Occupy London activists are currently involved in two ongoing legal processes.
One is focussed on the main St Paul’s occupation and a second concerns the Bank of Ideas—a disused UBS bank behind Liverpool Street station.
The Bank of Ideas protesters went into occupation on the morning of 18 November. That evening, the owners of the building (Sun Street, a subsidiary of UBS) obtained a possession order requiring the occupiers to leave.
The following day, the demonstrators went back to court, seeking to have the possession order set aside.
Over the next two months this legal battle has made its way relatively slowly through the courts.
The central difficulty faced by UBS was that they obtained the possession order without a proper trial.
The Bank of Ideas protesters were told about the hearing at which possession was granted with just 45 minutes’ notice. They were not told where to go or how to take part in the hearing.
The High Court eventually upheld the possession order, and made a series of criticisms of the way in which it had been obtained.

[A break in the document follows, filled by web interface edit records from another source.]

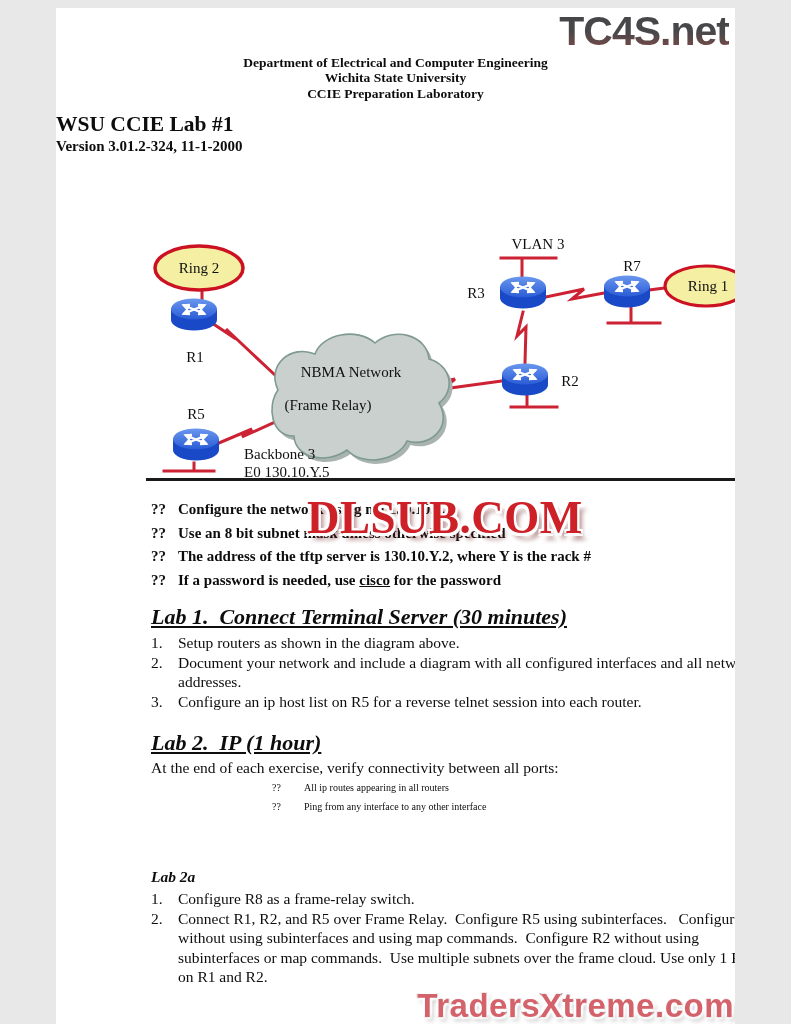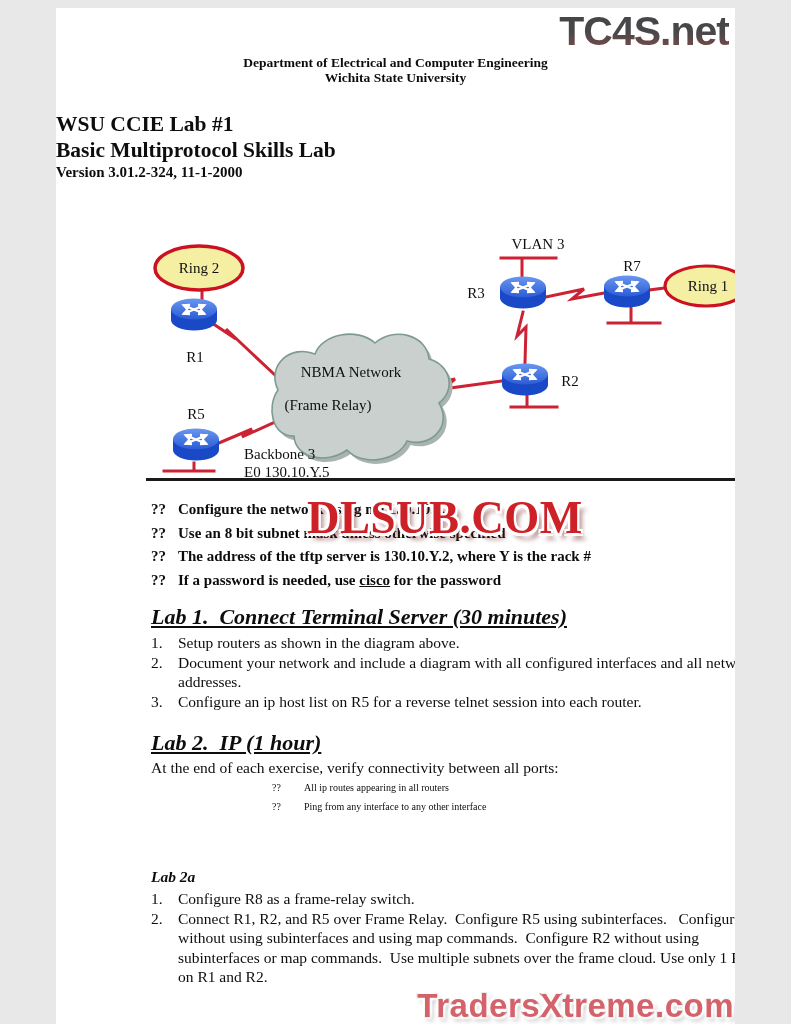--- a/index.html
+++ b/index.html
@@ -73,6 +73,7 @@
   <div class="hdr">
     <div>Department of Electrical and Computer Engineering</div>
     <div>Wichita State University</div>
+    <div>CCIE Preparation Laboratory</div>
   </div>
   <div class="title">
     <div>WSU CCIE Lab #1</div>

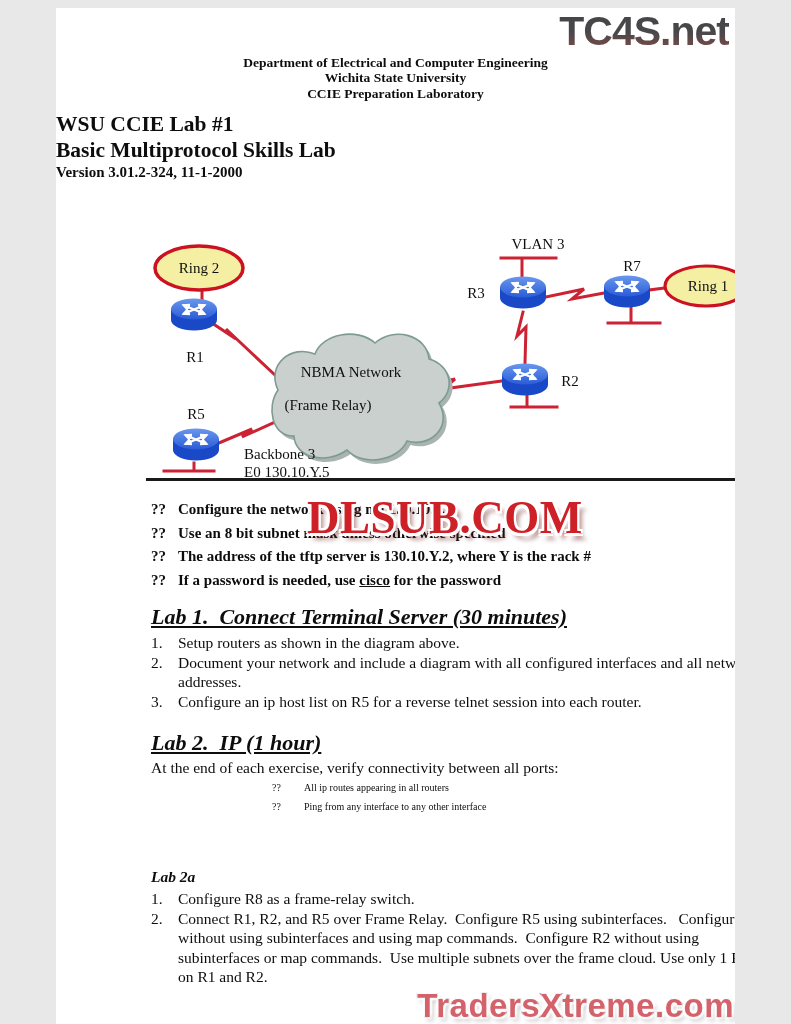--- a/index.html
+++ b/index.html
@@ -77,7 +77,6 @@
   </div>
   <div class="title">
     <div>WSU CCIE Lab #1</div>
-    <div>Basic Multiprotocol Skills Lab</div>
     <div class="version">Version 3.01.2-324, 11-1-2000</div>
   </div>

The judge gave the demonstrators time to appeal. This inconvenienced UBS, who (their lawyers told the court) had booked a “slot” with the police to carry out the eviction.
The Court of Appeal two weeks later granted permission to appeal. The basis on which permission was granted is that for centuries it has been law that a property owner should not be dispossessed without even a minimal hearing.
While trespassers fit awkwardly into this picture, justice itself requires that important decisions are taken only at a fair hearing.
So it is important for capitalism to have a legal system that looks fair. This is of greater importance than upholding the property rights even of a prominent business such as UBS.
Permission having been granted, the Bank of Ideas occupiers decided to end their protest at the end of January. The appeal has been vacated and they will leave the UBS building at a time of their own choice.
The situation at St Paul’s is different. Because of the tensions within the Church of England, no application was made for a possession order until the occupiers had been there for several weeks.
The City of London Corporation (and the court) accepted in principle that the St Paul’s protesters were bona fide demonstrators. They also accepted that they had a right (protected in article 10 of the European Convention on Human Rights) to free expression. This gave them the right to protest outside St Paul’s for a limited time.
The St Paul’s case was only determined after a five-day hearing. The judge then took several weeks to write up his decision.
The judge held that the demonstrators obstructed the highway, disturbed Christians worshiping at the cathedral, congested the highway, caused crime in the area, obstructed access to fire services, and needed (but did not have) planning permission.
The judge accepted that demonstrators had a right to gather on the highway. But he added that this right only extended so far as to protect limited demonstrations—not occupations taking the form of protest camps.
Occupy London has until 27 January to seek an appeal. The most likely outcome—unfortunately—is that permission will be refused.
As so often happens in the legal system, the appearance of a lengthy and fair trial is just a prelude to a final decision firmly in capital’s favour.
The demonstrators’ legal teams have won certain battles along the way—but the end result will be that the courts supervise both occupiers’ ultimate eviction.
We do not know yet the extent to which the police or bailiffs will be involved. But, as happened last year at Dale Farm, the end game may yet be a thoroughly nasty procedure.